Chen, who was in her second year of medical school, wrote her essay about her first-day experience of a two-week palliative care rotation at a hospice care facility, where she was assigned to a patient. During her assessment of the patient, she rested her stethoscope on her patient’s chest and lungs. Chen realized her heart was beating “incredibly fast,” which could be “tachycardia, irregular heartbeats, a systolic murmur on the apex mitral regurgitation,” according to Chen. She heard the patient taking “distant breath sounds” when she listened to her lungs.

“I realized how the many hours spent learning disease mechanisms in small groups and practicing physical examinations in simulation provided value to the rotation, especially at such an early stage in my training,” Chen stated in her essay. “However, it’s not just the learning, studying and practicing that have been valuable. It’s how I was learning the concepts, skills and knowledge that has been most meaningful to me. 
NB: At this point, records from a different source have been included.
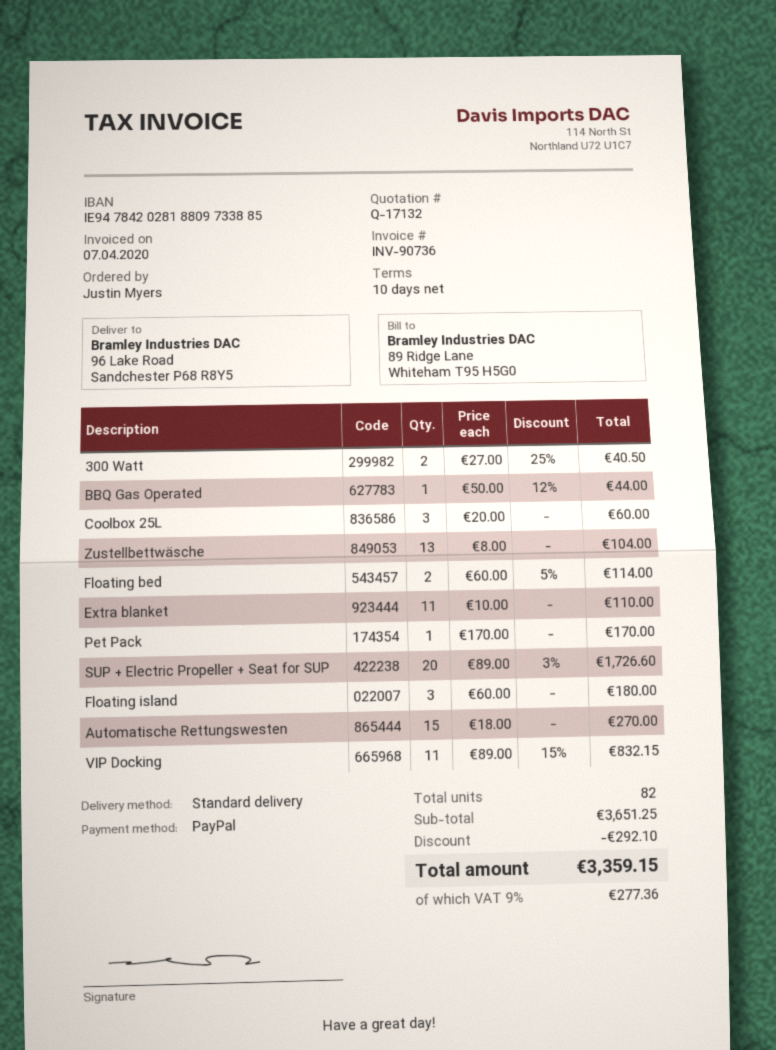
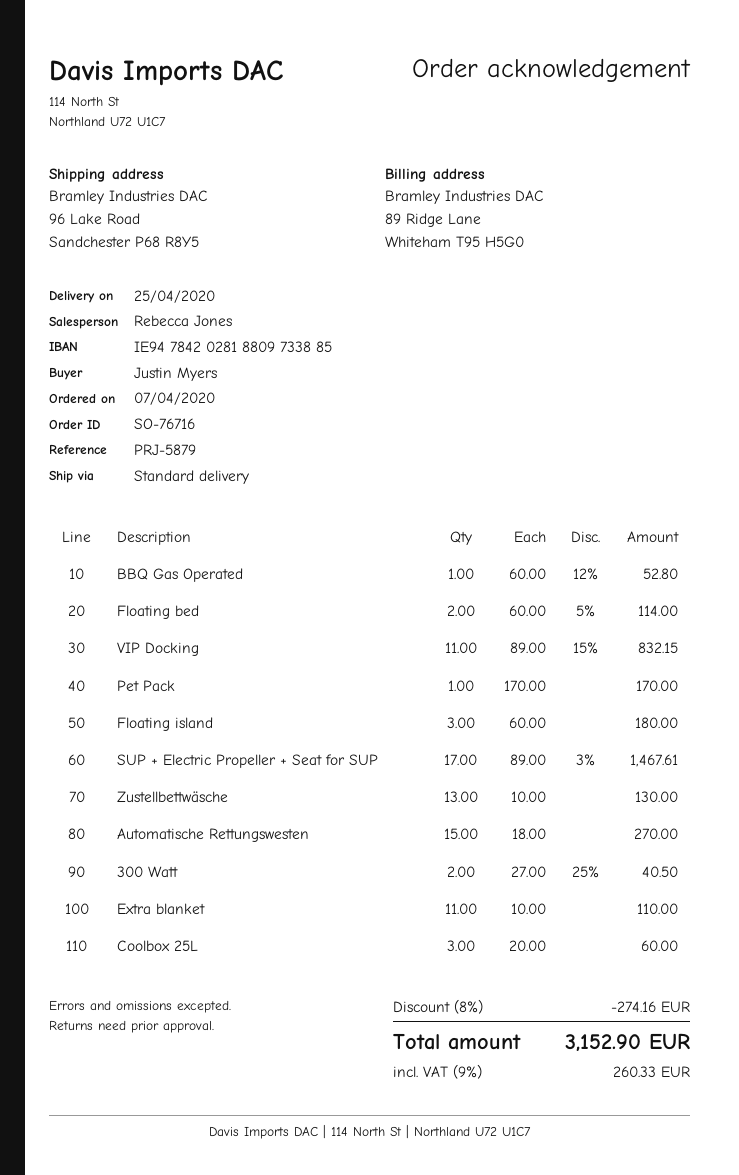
BBQ Gas Operated: 1 x 50.00 - 12% = 44.00 -> 1 x 60.00 - 12% = 52.80
Zustellbettwäsche: 13 x 8.00 = 104.00 -> 13 x 10.00 = 130.00
SUP + Electric Propeller + Seat for SUP: 20 x 89.00 - 3% = 1726.60 -> 17 x 89.00 - 3% = 1467.61
discount: 292.10 -> 274.16
tax: 9% = 277.36 -> 9% = 260.33
total: 3359.15 -> 3152.90

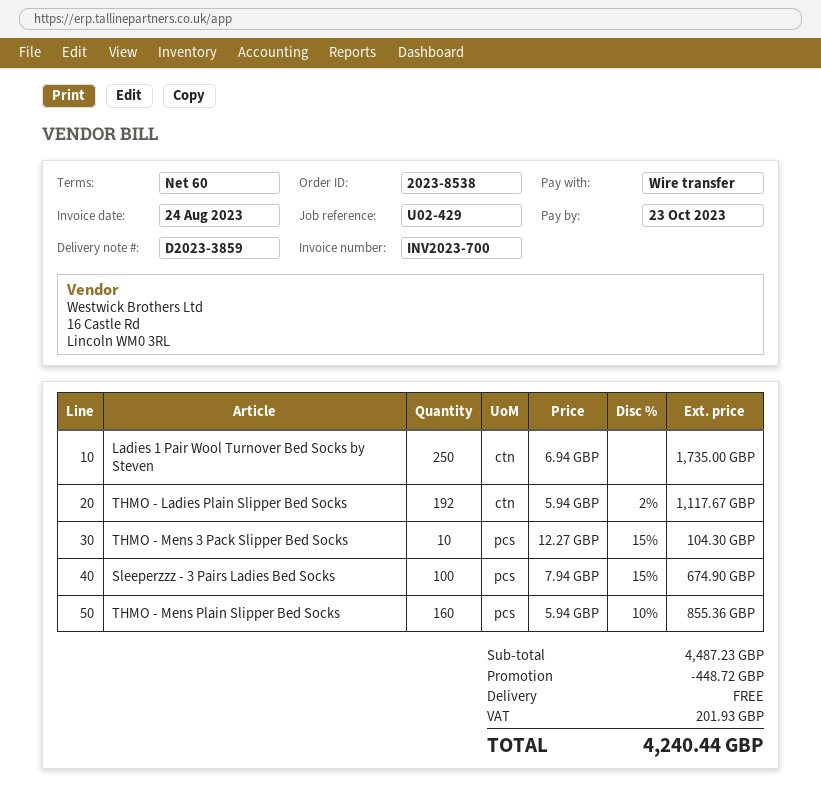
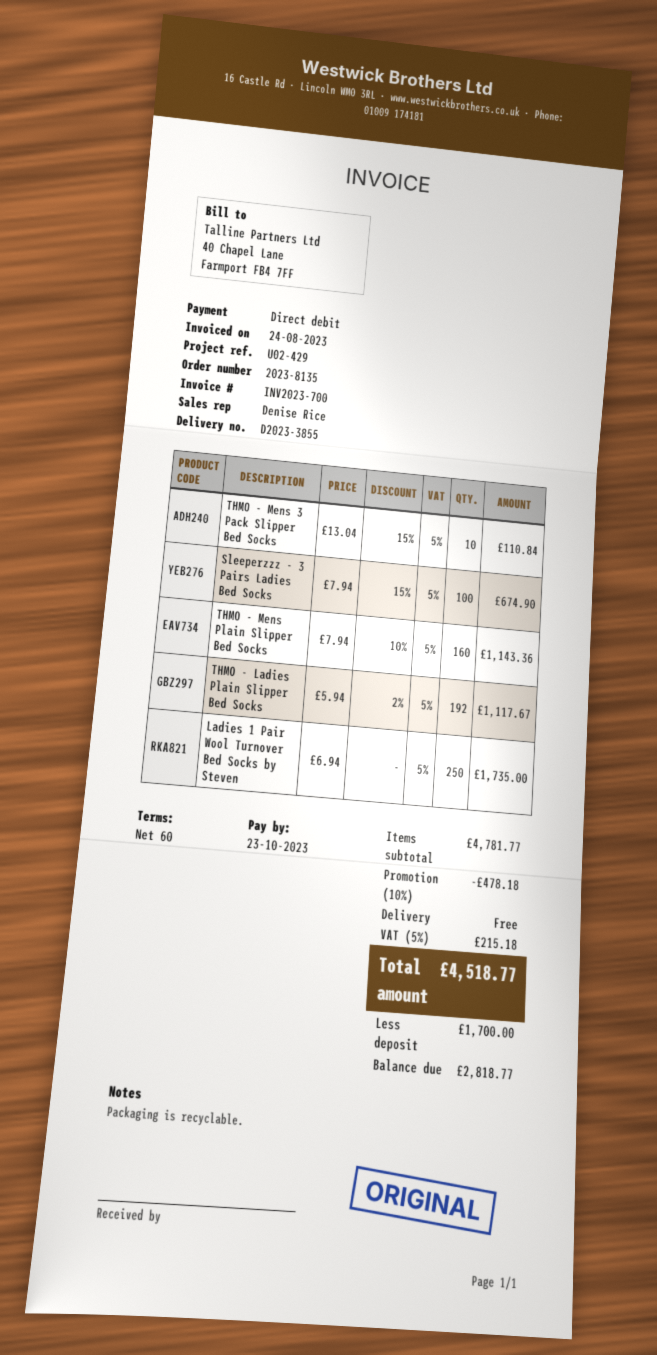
order number: 2023-8538 -> 2023-8135
delivery note number: D2023-3859 -> D2023-3855
payment method: bank transfer -> direct debit
THMO - Mens 3 Pack Slipper Bed Socks: 10 x 12.27 - 15% = 104.30 -> 10 x 13.04 - 15% = 110.84
THMO - Mens Plain Slipper Bed Socks: 160 x 5.94 - 10% = 855.36 -> 160 x 7.94 - 10% = 1143.36
subtotal: 4487.23 -> 4781.77
discount: 448.72 -> 478.18
tax: 201.93 -> 215.18
total: 4240.44 -> 4518.77

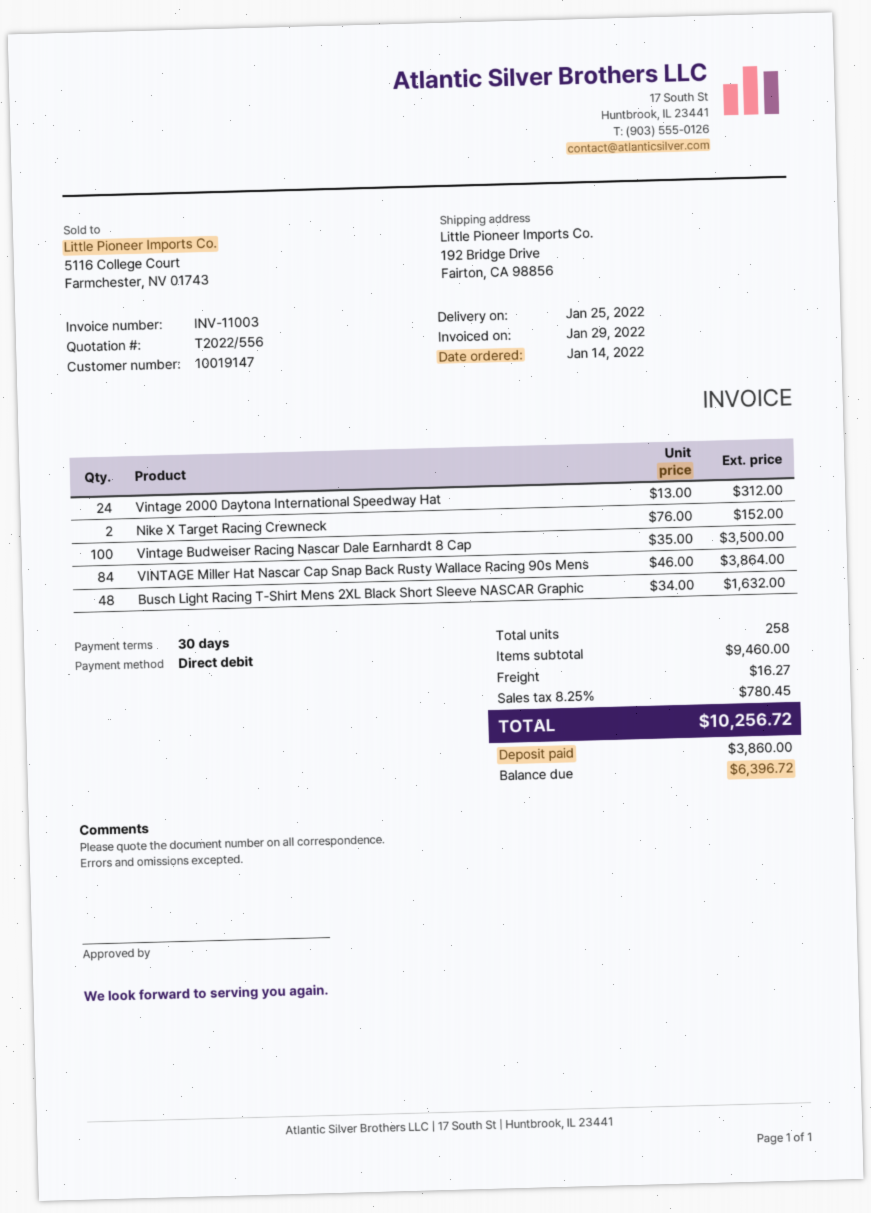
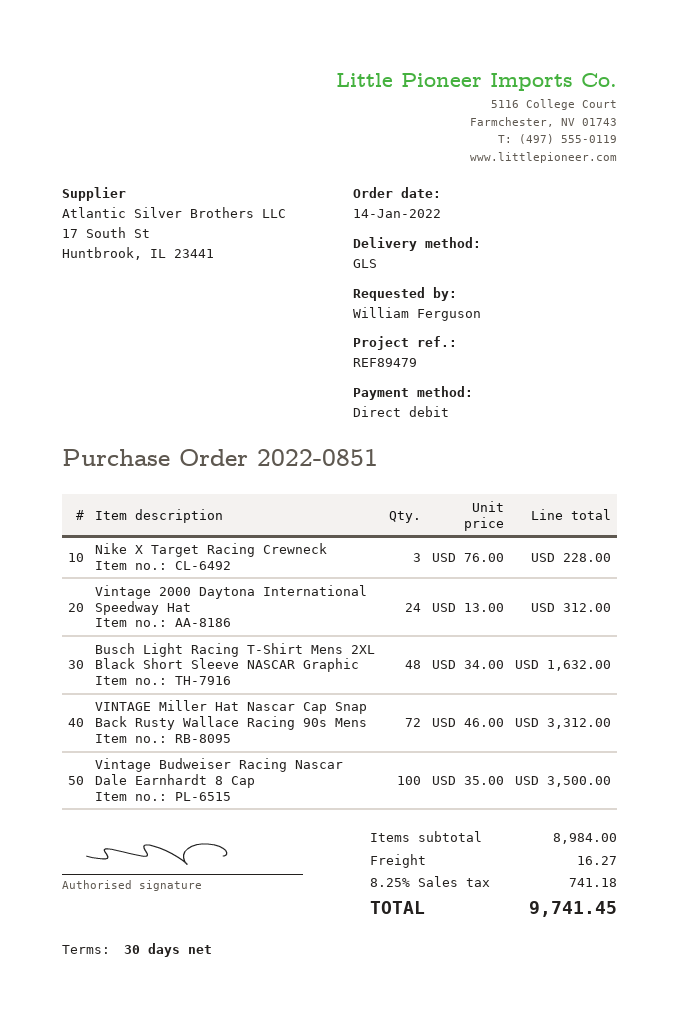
Nike X Target Racing Crewneck: 2 x 76.00 = 152.00 -> 3 x 76.00 = 228.00
VINTAGE Miller Hat Nascar Cap Snap Back Rusty Wallace Racing 90s Mens: 84 x 46.00 = 3864.00 -> 72 x 46.00 = 3312.00
subtotal: 9460.00 -> 8984.00
tax: 8.25% = 780.45 -> 8.25% = 741.18
total: 10256.72 -> 9741.45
“For example, the hospice patient’s heart failure brings me back to week 10 of my first year as an ECE student, where we discussed blood pressure concerns as part of the chief complaint topic in our weekly scholar groups. I’ve drawn a flow diagram of causes to hypertension and explained how changes in cardiac output lead to heart failure in front of my classmates. Instead of passively listening in a traditional lecture setting, I’m actively engaging with my peers and faculty fellow in this intimate, more informal discussion environment. Here, I am more open to sharing my knowledge and asking questions without the intimidation of talking in front of a large group. I also gain a lot while problem-solving with peers as they share their own questions and thought processes with me.”

Yang, who was a first-year medical student, wrote about her initial fear of how she would treat patients as she studied more about basic and social sciences. She feared she would be “led to reduce a patient to a collection of illnesses.”

“During our first week as medical students, Dean (Norman) Beauchamp reminded us that patients won't care about how much you know until they know about how much you care,” she stated in her essay. “The significance of this aphorism was not fully impressed upon me until Clinical Simulation Lab began, and I emerged from a trial by fire: the first round of recorded patient interviews. I distinctly remember my heart sinking while watching my own video during Post Clinic Group — watching my inept attempts to address the simulated patient's emotions. When the patient expressed fears about missing work, I briefly touched upon his concerns and then launched into questions about his illness. I had treated him like nothing more than a constellation of symptoms.”

Yang stated in her essay that because there were repeated simulated patients encounter in the Shared Discovery Curriculum, her fears diminished as she was able to improve her social interactions with patients, like a patient she cared for during her early clinical experience at the MSU Family Health Center.

“(The essay contest) gave us a chance to validate our sense of what we thought what the curriculum was accomplishing by getting their firsthand account of something that had happened to (the students).”